"Everything has just come together and honestly it still hasn't sunk in, it's a dream come true," Lloyd said.
Carli scored the U.S. team's only two goals, giving them the win over Japan and the gold medal before a crowd of 80,000 in London.
"We've come a long way. I know 63% of the medals were won by women this year and that says a lot and we have to keep it going. I know that so many young girls dream of playing at the level I'm playing," Lloyd said.
Friends and family watched Carli win the gold at home.
She says she asked them and her boyfriend not to go to London so she could focus completely on her game.
"I thrive under pressure, that's the competitor in me," Lloyd said.
Carli was not in the starting lineup going in to the games, but when another player was injured she came off the bench and lit the place up.
The former Rutgers All-American midfielder also won gold in Beijing, but says the 2012 medal is a lot bigger and heavier.
We met at the Universal Soccer Academy in Lumberton, where she's trained for years, and I asked about the personal price athletes pay to travel and train for the Olympics.

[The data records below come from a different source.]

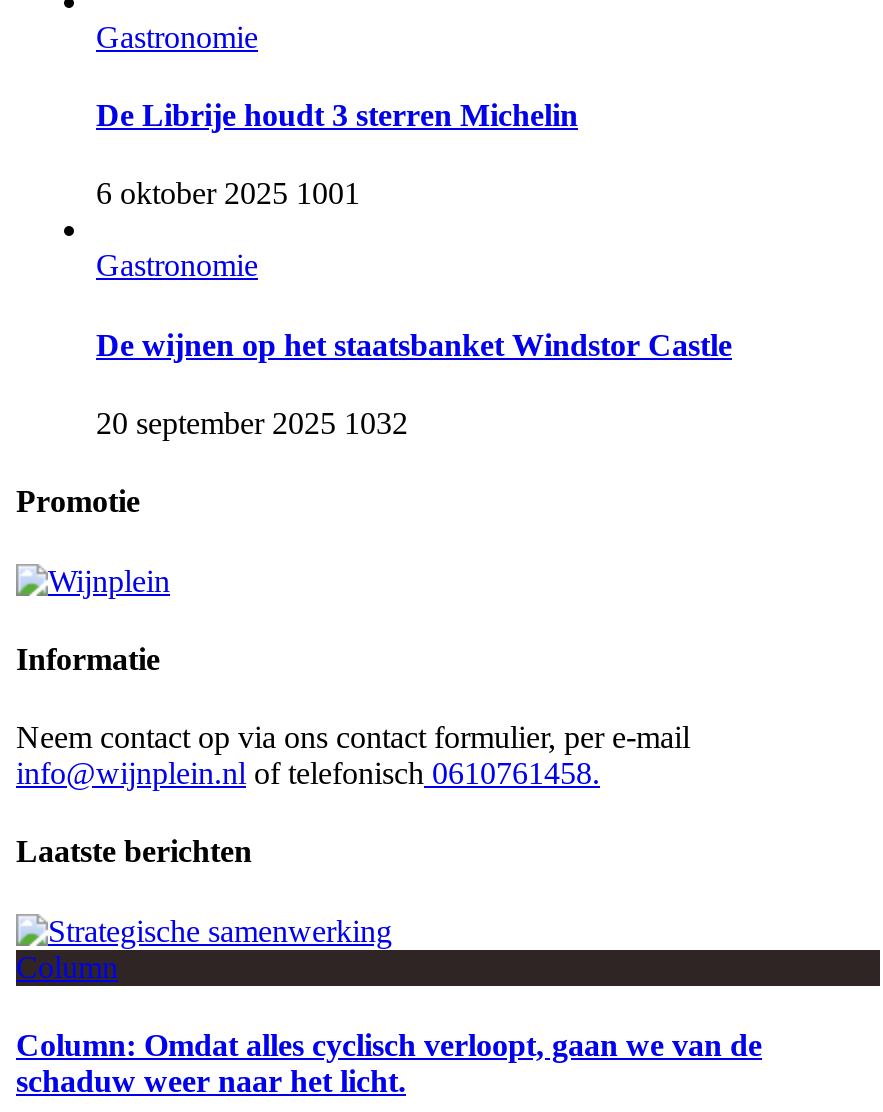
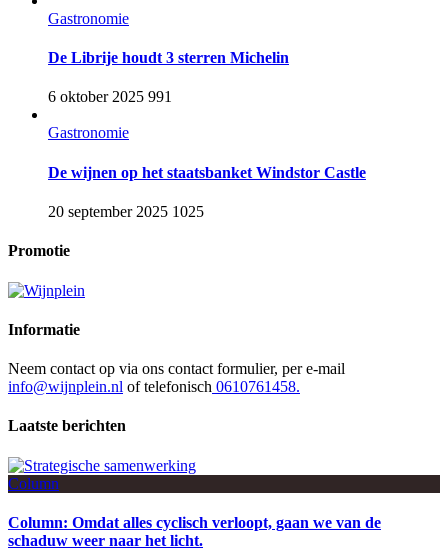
- 6 oktober 2025 1001
+ 6 oktober 2025 991

- 20 september 2025 1032
+ 20 september 2025 1025
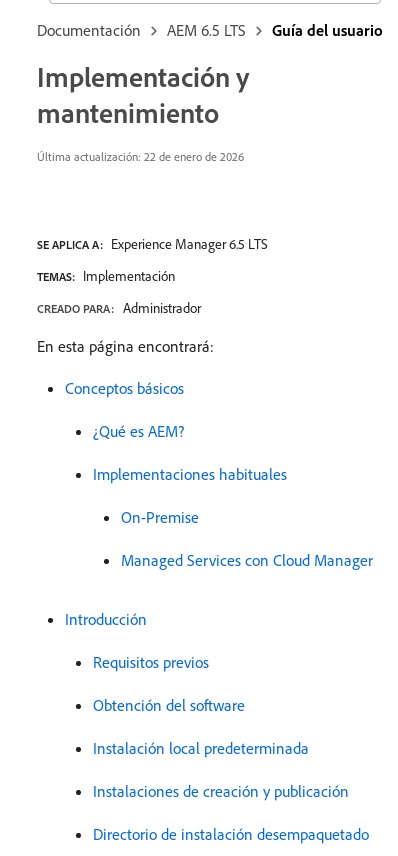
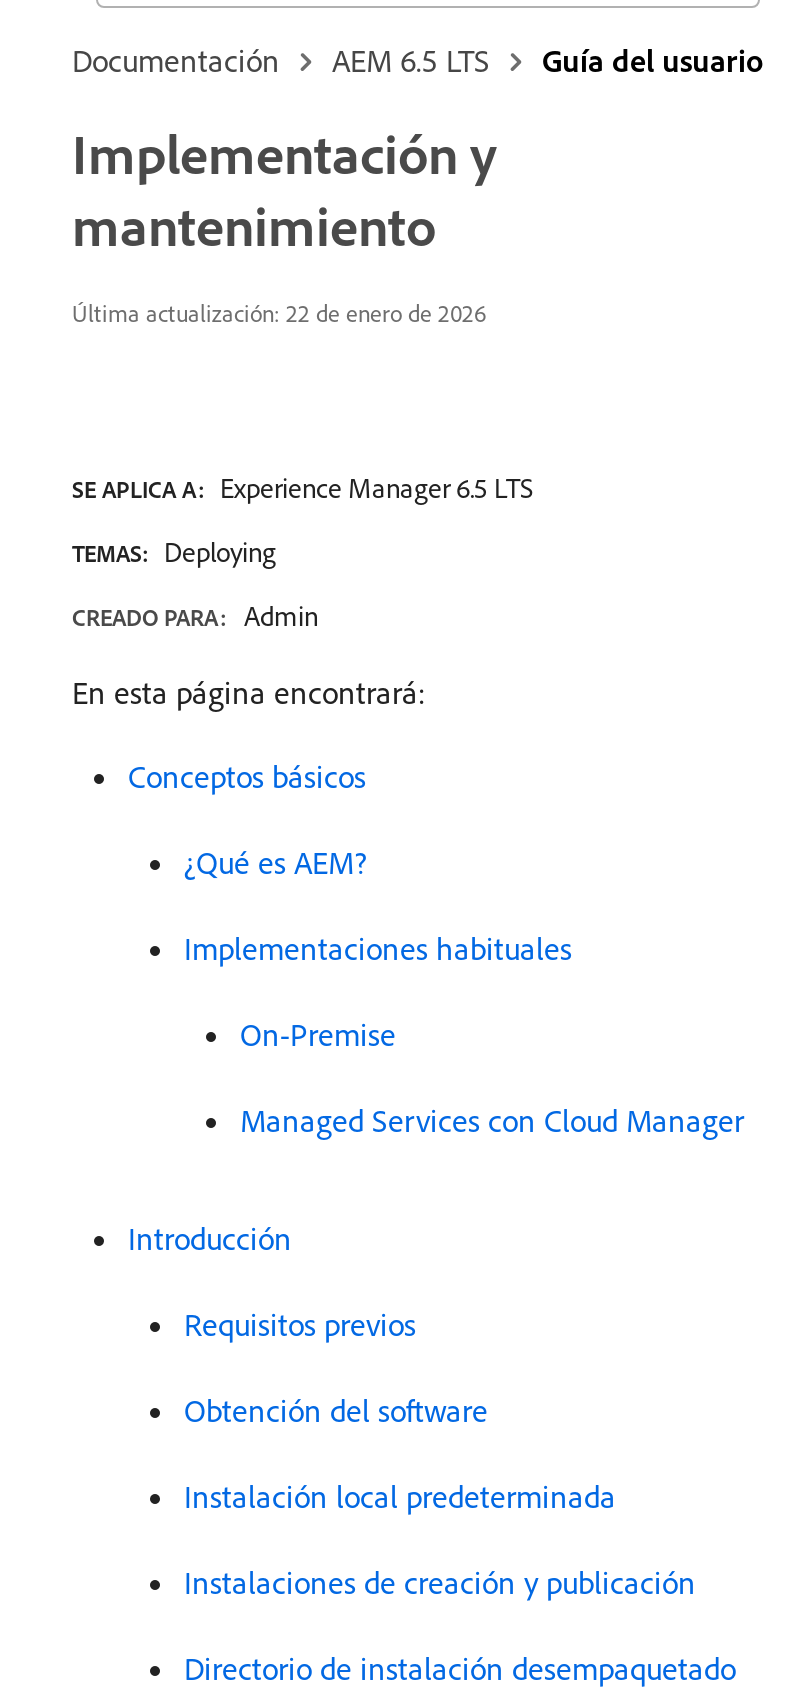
- TEMAS: Implementación
+ TEMAS: Deploying

- CREADO PARA: Administrador
+ CREADO PARA: Admin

Lloyd said she missed everything from weddings to holidays.
So is it worth it?
"Totally worth it. I wouldn't trade it for anything in the entire world. It takes all the preparation, all the time and that's what makes this gold medal extra special," Lloyd said.
The next few weeks will be a whirlwind of appearances for Carli.
Then she and her team will travel the country in a victory tour.
Maybe, there'll be some time off and then Carli says it's time to focus on the 2016 Olympics.